--- DATA EXTRACT ---
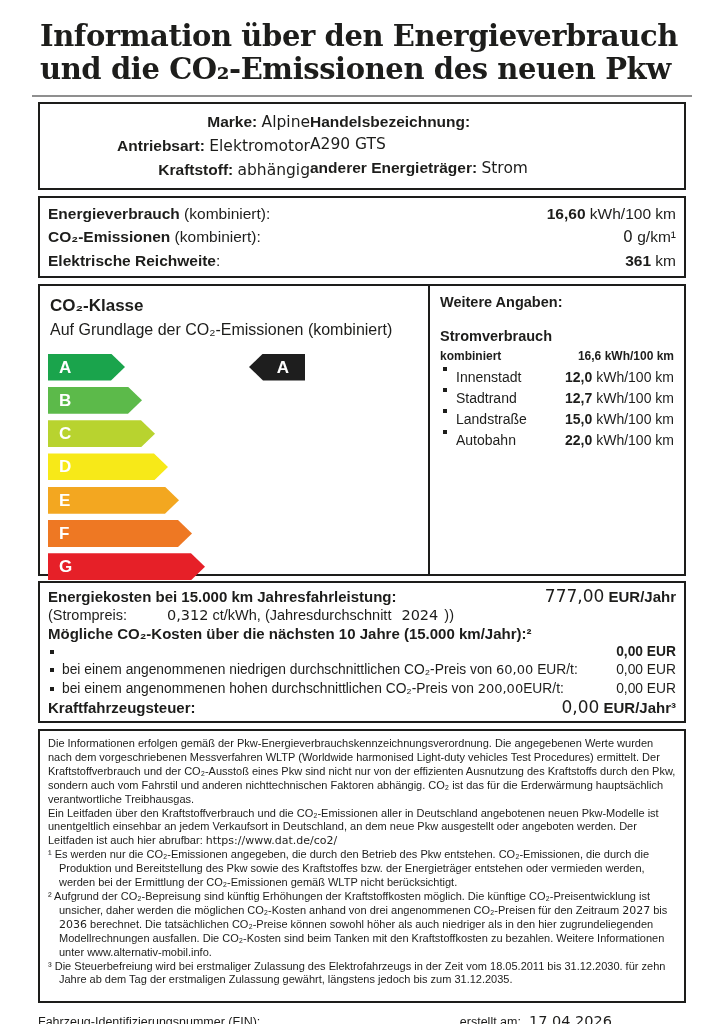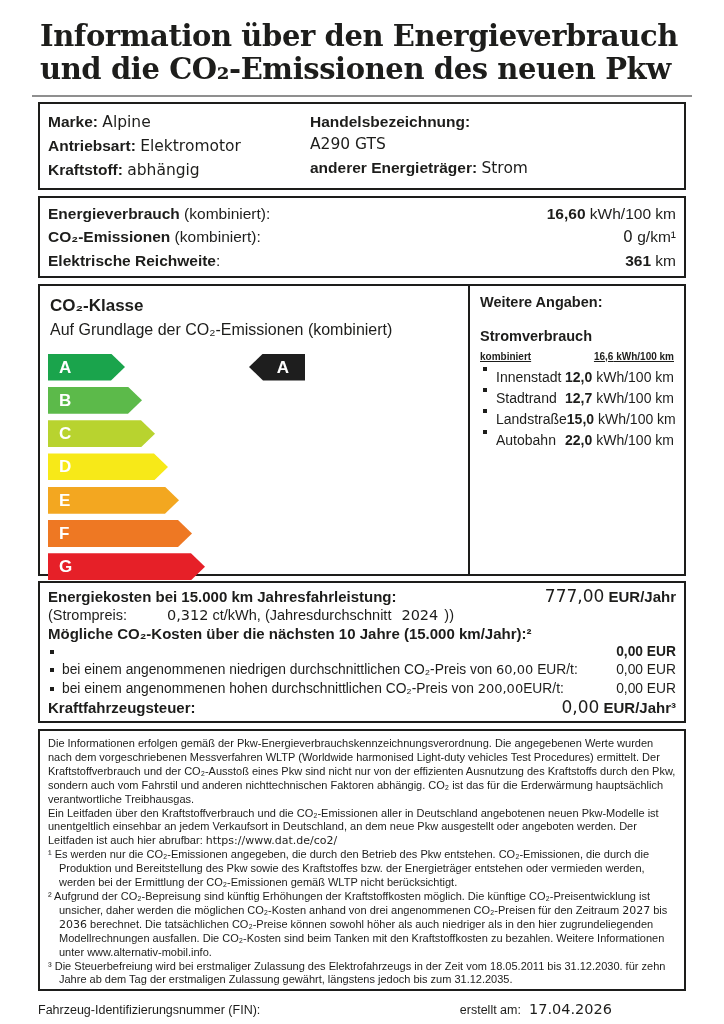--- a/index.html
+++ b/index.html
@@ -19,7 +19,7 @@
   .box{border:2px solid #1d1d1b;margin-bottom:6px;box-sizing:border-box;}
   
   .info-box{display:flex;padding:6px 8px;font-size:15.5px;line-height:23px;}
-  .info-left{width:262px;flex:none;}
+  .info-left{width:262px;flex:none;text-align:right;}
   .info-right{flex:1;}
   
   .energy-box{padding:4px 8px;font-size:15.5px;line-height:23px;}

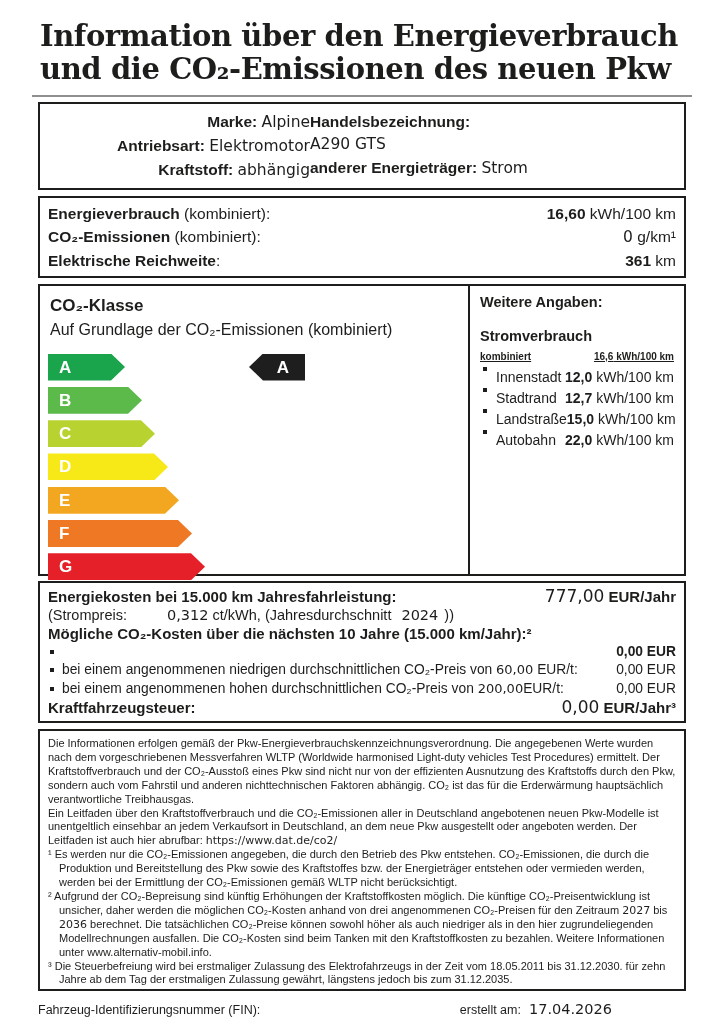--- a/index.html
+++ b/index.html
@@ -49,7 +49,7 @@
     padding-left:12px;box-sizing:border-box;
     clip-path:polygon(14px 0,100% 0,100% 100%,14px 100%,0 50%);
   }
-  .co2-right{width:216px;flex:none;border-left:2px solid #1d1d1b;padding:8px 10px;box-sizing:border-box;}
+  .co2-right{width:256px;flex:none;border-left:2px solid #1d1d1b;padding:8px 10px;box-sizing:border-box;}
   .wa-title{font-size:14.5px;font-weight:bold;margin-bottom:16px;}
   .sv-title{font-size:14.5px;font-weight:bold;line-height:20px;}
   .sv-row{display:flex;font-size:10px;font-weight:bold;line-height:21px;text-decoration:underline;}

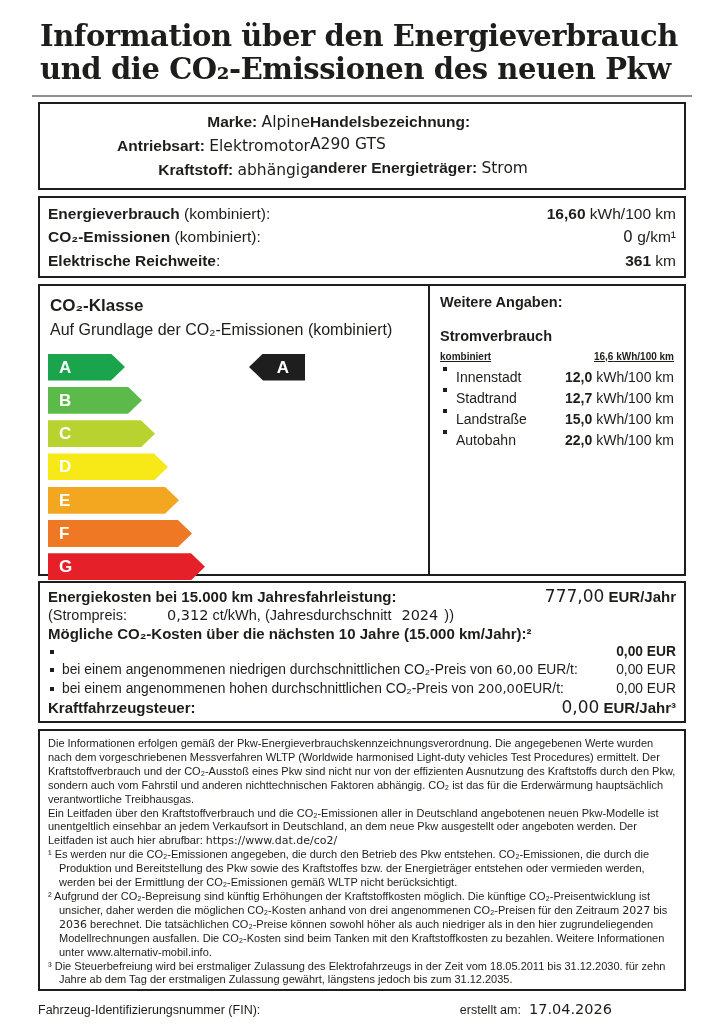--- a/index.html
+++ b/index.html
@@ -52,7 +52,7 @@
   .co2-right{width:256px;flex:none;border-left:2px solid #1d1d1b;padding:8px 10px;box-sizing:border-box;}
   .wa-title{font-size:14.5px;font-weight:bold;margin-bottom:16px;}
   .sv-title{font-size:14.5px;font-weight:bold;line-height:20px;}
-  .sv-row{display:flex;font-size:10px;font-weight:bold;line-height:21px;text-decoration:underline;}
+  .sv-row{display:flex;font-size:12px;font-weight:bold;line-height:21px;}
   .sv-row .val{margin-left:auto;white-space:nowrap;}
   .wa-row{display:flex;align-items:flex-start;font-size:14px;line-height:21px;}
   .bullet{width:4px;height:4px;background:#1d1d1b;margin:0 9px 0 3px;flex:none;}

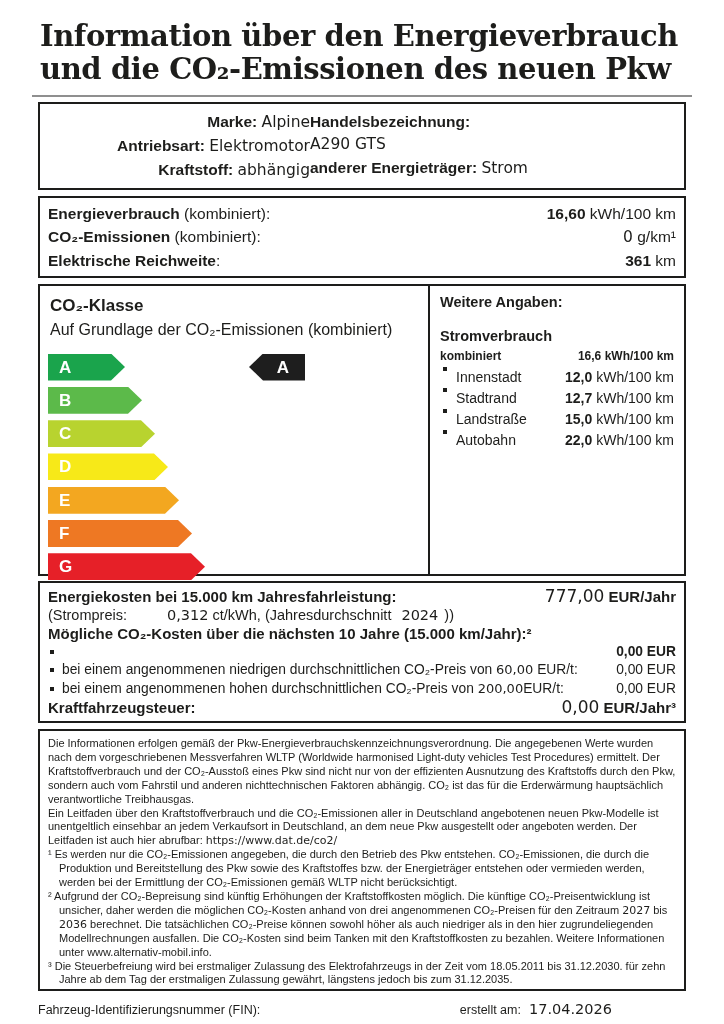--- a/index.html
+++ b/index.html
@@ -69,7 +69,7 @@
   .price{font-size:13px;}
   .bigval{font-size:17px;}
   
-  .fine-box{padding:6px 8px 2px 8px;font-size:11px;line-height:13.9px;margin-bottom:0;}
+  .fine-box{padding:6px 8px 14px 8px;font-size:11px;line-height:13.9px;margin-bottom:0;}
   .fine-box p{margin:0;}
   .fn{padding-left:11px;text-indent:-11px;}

--- EXERCISE DIRECTIONS ---
Transcribe the listing above exactly, leaving every picture out.

--- OUTPUT OF THE EXERCISE ---
--- a/index.html
+++ b/index.html
@@ -19,7 +19,7 @@
   .box{border:2px solid #1d1d1b;margin-bottom:6px;box-sizing:border-box;}
   
   .info-box{display:flex;padding:6px 8px;font-size:15.5px;line-height:23px;}
-  .info-left{width:262px;flex:none;}
+  .info-left{width:262px;flex:none;text-align:right;}
   .info-right{flex:1;}
   
   .energy-box{padding:4px 8px;font-size:15.5px;line-height:23px;}

--- a/index.html
+++ b/index.html
@@ -49,7 +49,7 @@
     padding-left:12px;box-sizing:border-box;
     clip-path:polygon(14px 0,100% 0,100% 100%,14px 100%,0 50%);
   }
-  .co2-right{width:216px;flex:none;border-left:2px solid #1d1d1b;padding:8px 10px;box-sizing:border-box;}
+  .co2-right{width:256px;flex:none;border-left:2px solid #1d1d1b;padding:8px 10px;box-sizing:border-box;}
   .wa-title{font-size:14.5px;font-weight:bold;margin-bottom:16px;}
   .sv-title{font-size:14.5px;font-weight:bold;line-height:20px;}
   .sv-row{display:flex;font-size:10px;font-weight:bold;line-height:21px;text-decoration:underline;}

--- a/index.html
+++ b/index.html
@@ -52,7 +52,7 @@
   .co2-right{width:256px;flex:none;border-left:2px solid #1d1d1b;padding:8px 10px;box-sizing:border-box;}
   .wa-title{font-size:14.5px;font-weight:bold;margin-bottom:16px;}
   .sv-title{font-size:14.5px;font-weight:bold;line-height:20px;}
-  .sv-row{display:flex;font-size:10px;font-weight:bold;line-height:21px;text-decoration:underline;}
+  .sv-row{display:flex;font-size:12px;font-weight:bold;line-height:21px;}
   .sv-row .val{margin-left:auto;white-space:nowrap;}
   .wa-row{display:flex;align-items:flex-start;font-size:14px;line-height:21px;}
   .bullet{width:4px;height:4px;background:#1d1d1b;margin:0 9px 0 3px;flex:none;}

--- a/index.html
+++ b/index.html
@@ -69,7 +69,7 @@
   .price{font-size:13px;}
   .bigval{font-size:17px;}
   
-  .fine-box{padding:6px 8px 2px 8px;font-size:11px;line-height:13.9px;margin-bottom:0;}
+  .fine-box{padding:6px 8px 14px 8px;font-size:11px;line-height:13.9px;margin-bottom:0;}
   .fine-box p{margin:0;}
   .fn{padding-left:11px;text-indent:-11px;}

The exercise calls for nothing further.